::: DATA FOR THIS EXERCISE
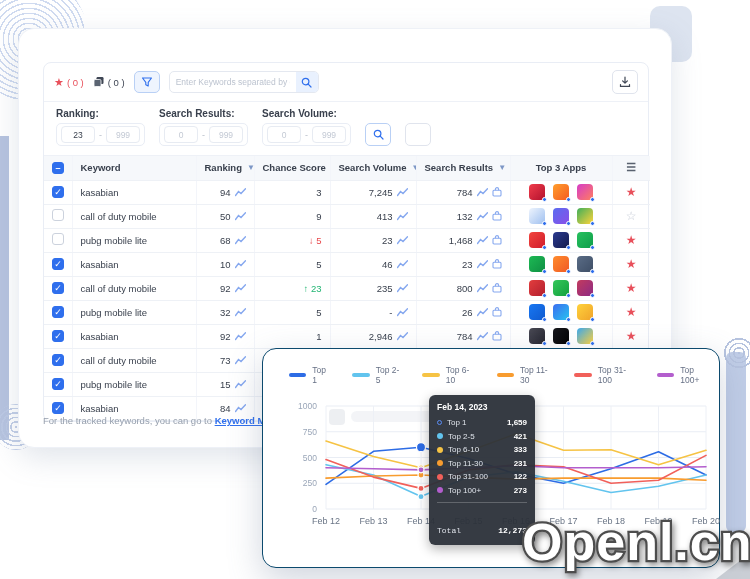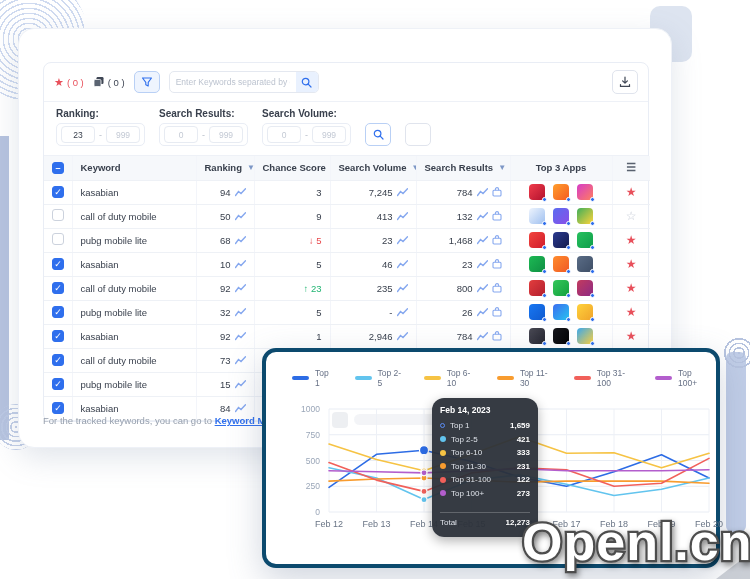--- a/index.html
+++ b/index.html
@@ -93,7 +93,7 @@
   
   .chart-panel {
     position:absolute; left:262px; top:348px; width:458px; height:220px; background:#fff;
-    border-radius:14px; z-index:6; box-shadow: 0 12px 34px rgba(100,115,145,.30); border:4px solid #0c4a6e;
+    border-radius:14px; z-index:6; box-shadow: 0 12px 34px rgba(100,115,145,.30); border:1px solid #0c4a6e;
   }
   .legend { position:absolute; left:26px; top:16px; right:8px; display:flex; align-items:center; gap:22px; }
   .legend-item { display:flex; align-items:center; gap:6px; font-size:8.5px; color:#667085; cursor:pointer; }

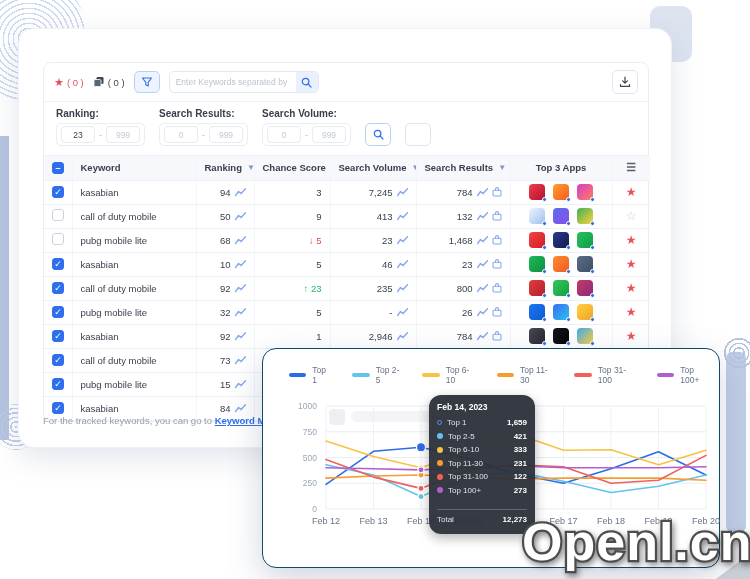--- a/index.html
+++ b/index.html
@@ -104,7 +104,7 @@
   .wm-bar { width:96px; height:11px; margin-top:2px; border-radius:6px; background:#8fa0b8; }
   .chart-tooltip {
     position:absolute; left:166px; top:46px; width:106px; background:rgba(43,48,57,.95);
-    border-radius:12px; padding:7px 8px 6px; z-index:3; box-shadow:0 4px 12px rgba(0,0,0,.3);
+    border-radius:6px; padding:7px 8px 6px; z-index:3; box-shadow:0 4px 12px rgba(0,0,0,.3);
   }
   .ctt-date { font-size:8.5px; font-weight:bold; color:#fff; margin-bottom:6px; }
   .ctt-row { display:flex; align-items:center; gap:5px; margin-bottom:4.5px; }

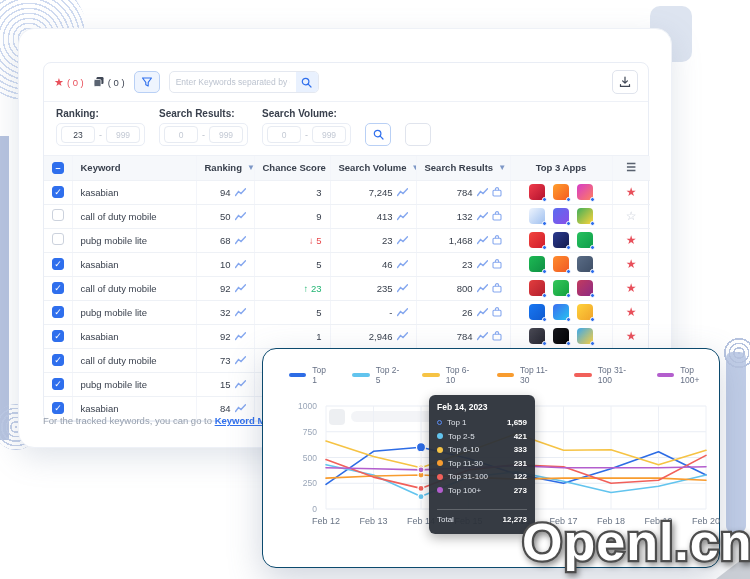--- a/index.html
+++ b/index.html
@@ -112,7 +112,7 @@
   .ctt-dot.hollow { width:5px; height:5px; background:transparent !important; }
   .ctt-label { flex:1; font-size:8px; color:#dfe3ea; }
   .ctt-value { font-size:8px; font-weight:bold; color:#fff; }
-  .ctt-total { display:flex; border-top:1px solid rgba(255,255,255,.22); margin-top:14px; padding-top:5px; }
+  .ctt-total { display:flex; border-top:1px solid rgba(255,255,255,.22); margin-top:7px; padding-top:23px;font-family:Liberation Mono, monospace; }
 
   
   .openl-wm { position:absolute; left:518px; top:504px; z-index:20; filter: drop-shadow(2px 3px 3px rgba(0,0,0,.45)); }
::::::
::: DATA FOR THIS EXERCISE
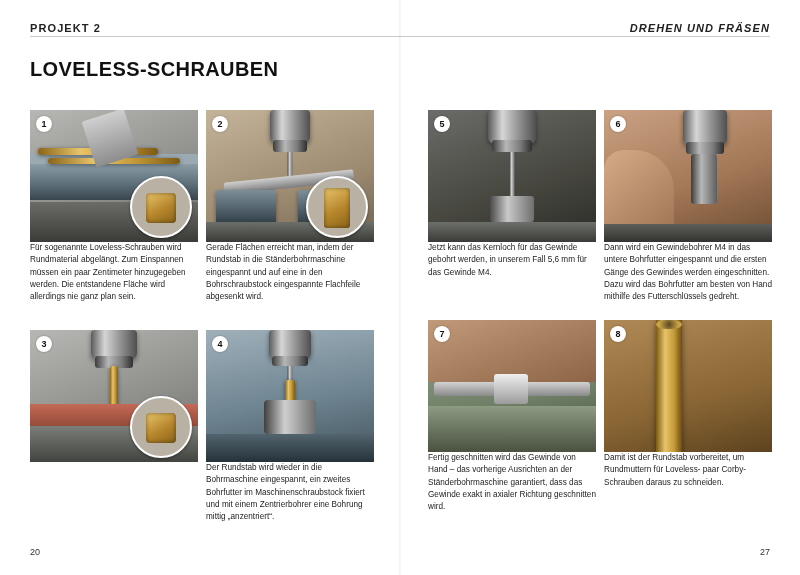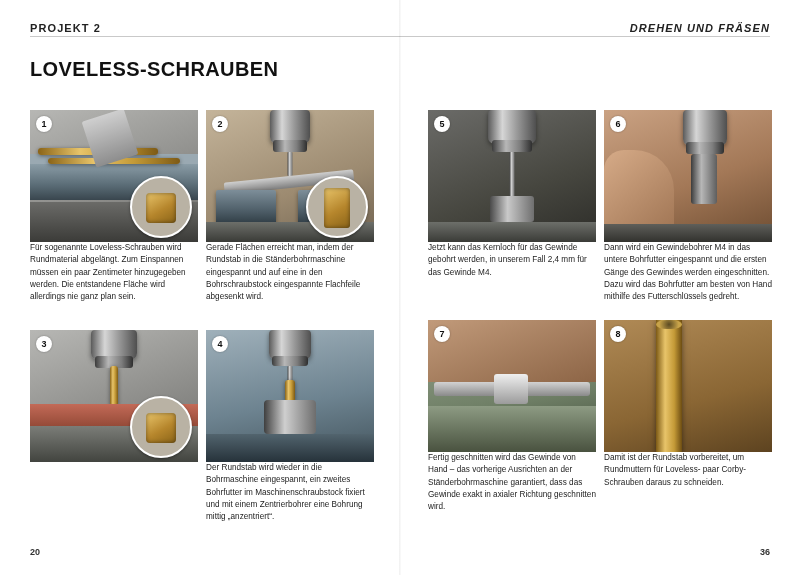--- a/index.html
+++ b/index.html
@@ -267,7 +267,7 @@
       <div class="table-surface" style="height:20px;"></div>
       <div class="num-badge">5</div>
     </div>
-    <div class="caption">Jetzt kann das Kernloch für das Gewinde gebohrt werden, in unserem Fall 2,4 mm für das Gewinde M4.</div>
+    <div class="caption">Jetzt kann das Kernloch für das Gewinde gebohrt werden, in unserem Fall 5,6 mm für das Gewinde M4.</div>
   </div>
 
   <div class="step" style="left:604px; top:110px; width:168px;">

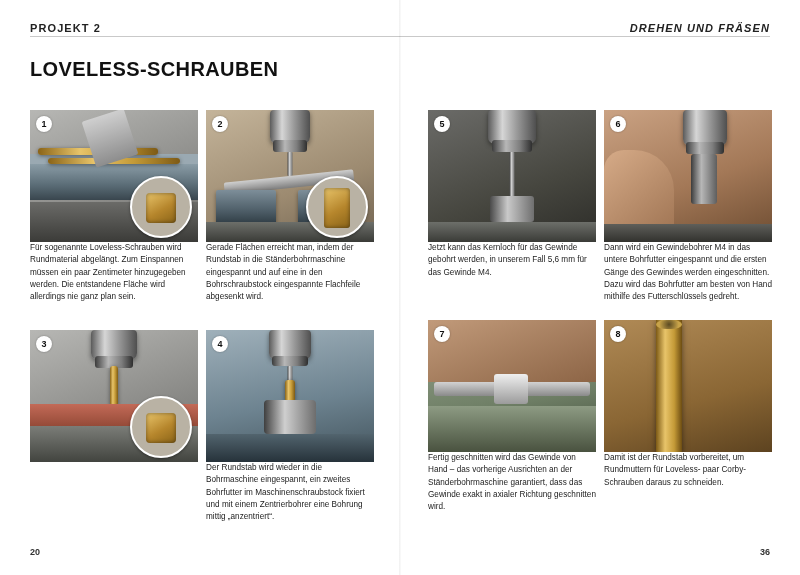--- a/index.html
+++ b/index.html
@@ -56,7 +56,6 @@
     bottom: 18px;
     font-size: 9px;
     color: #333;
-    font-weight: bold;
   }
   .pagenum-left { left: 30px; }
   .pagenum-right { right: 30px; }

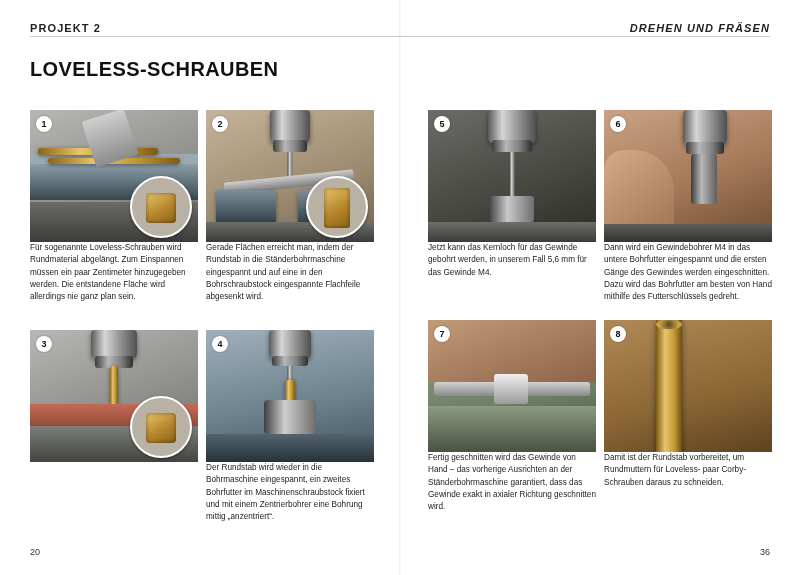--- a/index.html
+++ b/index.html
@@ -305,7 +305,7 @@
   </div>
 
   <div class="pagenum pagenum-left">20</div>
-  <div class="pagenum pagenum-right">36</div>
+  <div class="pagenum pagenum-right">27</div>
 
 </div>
::::::
AIM OF THE TASK.
Search the listing for the word "total". Copy every line in which it occurs.

RESPONSE TO THIS EXERCISE.
-  .ctt-total { display:flex; border-top:1px solid rgba(255,255,255,.22); margin-top:14px; padding-top:5px; }
+  .ctt-total { display:flex; border-top:1px solid rgba(255,255,255,.22); margin-top:7px; padding-top:23px;font-family:Liberation Mono, monospace; }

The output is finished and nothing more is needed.